Locate every line below that contains the word "start" and copy it.
▬▬▬
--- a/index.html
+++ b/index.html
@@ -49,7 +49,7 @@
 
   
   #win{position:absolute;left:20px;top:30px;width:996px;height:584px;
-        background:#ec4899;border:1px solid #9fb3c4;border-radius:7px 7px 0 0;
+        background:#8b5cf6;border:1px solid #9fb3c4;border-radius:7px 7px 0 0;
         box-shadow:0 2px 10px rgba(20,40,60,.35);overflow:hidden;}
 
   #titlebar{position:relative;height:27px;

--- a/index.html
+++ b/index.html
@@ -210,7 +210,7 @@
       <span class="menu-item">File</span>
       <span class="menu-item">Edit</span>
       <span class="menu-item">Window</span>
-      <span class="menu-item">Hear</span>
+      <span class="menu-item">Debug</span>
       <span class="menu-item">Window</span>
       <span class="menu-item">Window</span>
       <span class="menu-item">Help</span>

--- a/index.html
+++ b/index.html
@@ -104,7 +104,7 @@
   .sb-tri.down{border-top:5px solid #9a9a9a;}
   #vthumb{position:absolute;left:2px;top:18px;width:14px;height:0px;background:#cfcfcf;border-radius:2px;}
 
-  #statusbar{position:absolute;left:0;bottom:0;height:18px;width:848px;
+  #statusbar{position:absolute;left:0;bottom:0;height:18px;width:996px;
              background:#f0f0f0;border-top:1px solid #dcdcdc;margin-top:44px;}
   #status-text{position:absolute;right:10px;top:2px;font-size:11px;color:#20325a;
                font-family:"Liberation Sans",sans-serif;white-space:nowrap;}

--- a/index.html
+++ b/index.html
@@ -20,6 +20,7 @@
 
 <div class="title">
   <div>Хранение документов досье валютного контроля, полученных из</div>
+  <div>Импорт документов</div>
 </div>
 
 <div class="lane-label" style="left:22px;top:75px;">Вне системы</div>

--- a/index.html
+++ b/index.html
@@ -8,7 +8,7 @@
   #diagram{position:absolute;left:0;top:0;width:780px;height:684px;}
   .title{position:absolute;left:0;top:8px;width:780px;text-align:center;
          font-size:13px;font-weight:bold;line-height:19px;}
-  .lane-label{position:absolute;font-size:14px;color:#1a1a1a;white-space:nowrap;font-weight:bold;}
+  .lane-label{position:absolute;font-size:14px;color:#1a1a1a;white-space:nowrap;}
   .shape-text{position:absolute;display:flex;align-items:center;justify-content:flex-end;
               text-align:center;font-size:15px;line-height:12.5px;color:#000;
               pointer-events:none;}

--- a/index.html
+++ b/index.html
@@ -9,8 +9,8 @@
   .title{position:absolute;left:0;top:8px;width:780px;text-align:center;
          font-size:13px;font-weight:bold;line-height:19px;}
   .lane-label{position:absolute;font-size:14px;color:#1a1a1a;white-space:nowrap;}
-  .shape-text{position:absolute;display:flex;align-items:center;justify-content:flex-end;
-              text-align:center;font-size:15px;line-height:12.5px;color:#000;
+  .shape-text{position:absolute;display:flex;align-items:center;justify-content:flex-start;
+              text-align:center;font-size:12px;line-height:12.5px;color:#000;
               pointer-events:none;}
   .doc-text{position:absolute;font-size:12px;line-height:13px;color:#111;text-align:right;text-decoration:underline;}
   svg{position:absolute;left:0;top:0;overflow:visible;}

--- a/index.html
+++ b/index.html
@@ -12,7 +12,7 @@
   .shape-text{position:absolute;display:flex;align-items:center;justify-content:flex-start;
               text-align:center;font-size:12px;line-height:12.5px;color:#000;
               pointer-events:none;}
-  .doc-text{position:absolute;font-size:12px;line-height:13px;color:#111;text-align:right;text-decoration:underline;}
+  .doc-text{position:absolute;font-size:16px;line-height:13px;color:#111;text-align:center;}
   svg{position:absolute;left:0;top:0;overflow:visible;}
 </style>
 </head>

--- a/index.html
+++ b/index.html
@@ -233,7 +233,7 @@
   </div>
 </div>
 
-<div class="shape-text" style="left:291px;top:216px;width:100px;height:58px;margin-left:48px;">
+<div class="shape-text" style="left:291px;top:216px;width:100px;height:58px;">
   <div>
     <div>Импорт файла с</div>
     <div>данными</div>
▬▬▬
=== EXPECTED ANSWER ===
+  .shape-text{position:absolute;display:flex;align-items:center;justify-content:flex-start;
   .shape-text{position:absolute;display:flex;align-items:center;justify-content:flex-start;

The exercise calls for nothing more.